Task to carry out:
For each entry, repeat the text exactly and omit any picture it holds.

Items listed in a dataset:
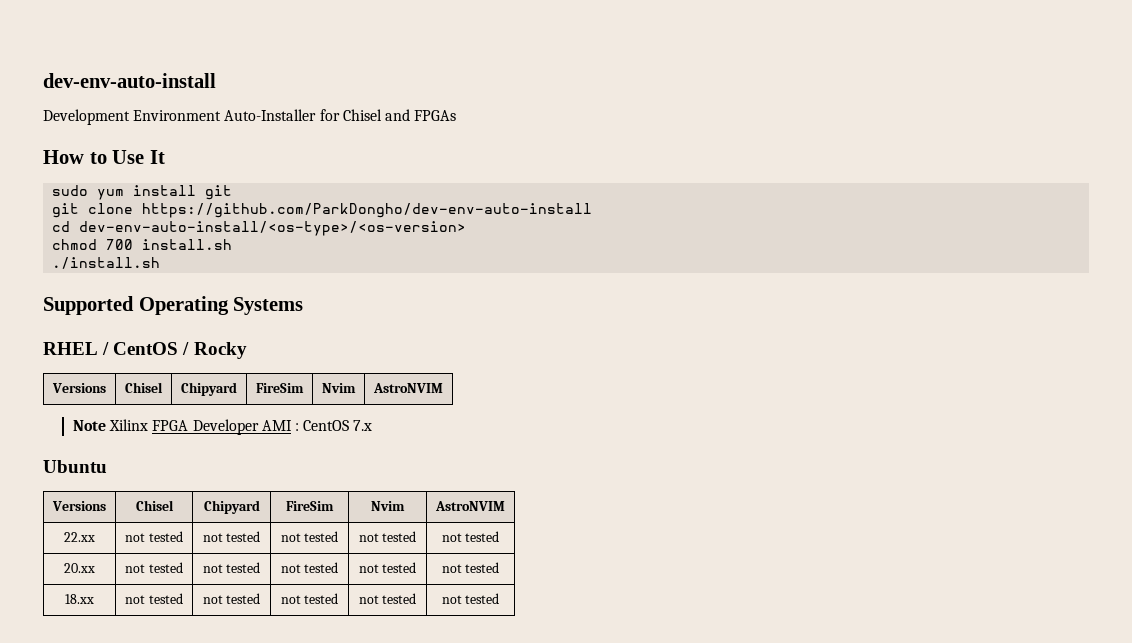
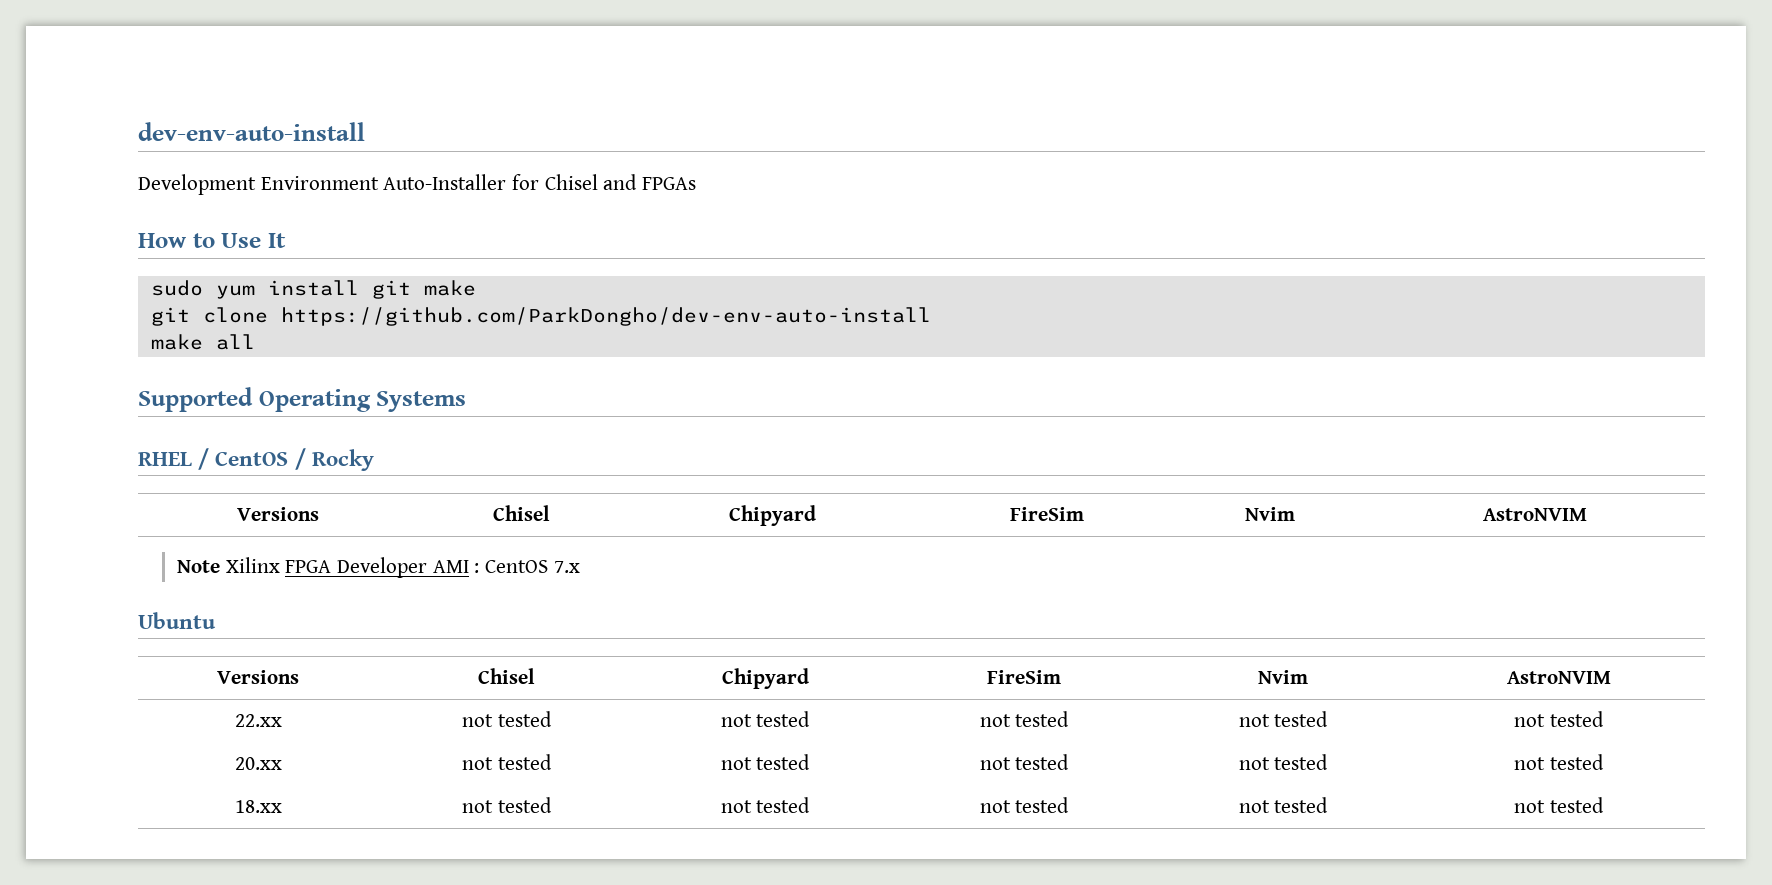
- sudo yum install git
+ sudo yum install git make
- cd dev-env-auto-install/<os-type>/<os-version>
- chmod 700 install.sh
- ./install.sh
+ make all

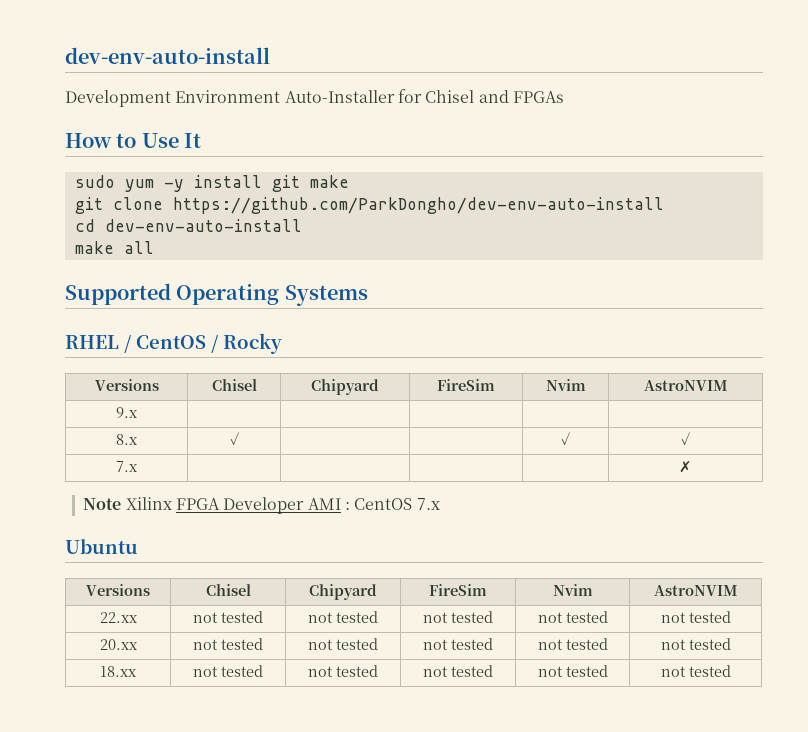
- sudo yum install git make
+ sudo yum -y install git make
+ cd dev-env-auto-install
+ 9.x | | | | |
+ 8.x | ✓ | | | ✓ | ✓
+ 7.x | | | | | ✗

Your solution:
- sudo yum install git
+ sudo yum install git make
- cd dev-env-auto-install/<os-type>/<os-version>
- chmod 700 install.sh
- ./install.sh
+ make all

- sudo yum install git make
+ sudo yum -y install git make
+ cd dev-env-auto-install
+ 9.x | | | | |
+ 8.x | ✓ | | | ✓ | ✓
+ 7.x | | | | | ✗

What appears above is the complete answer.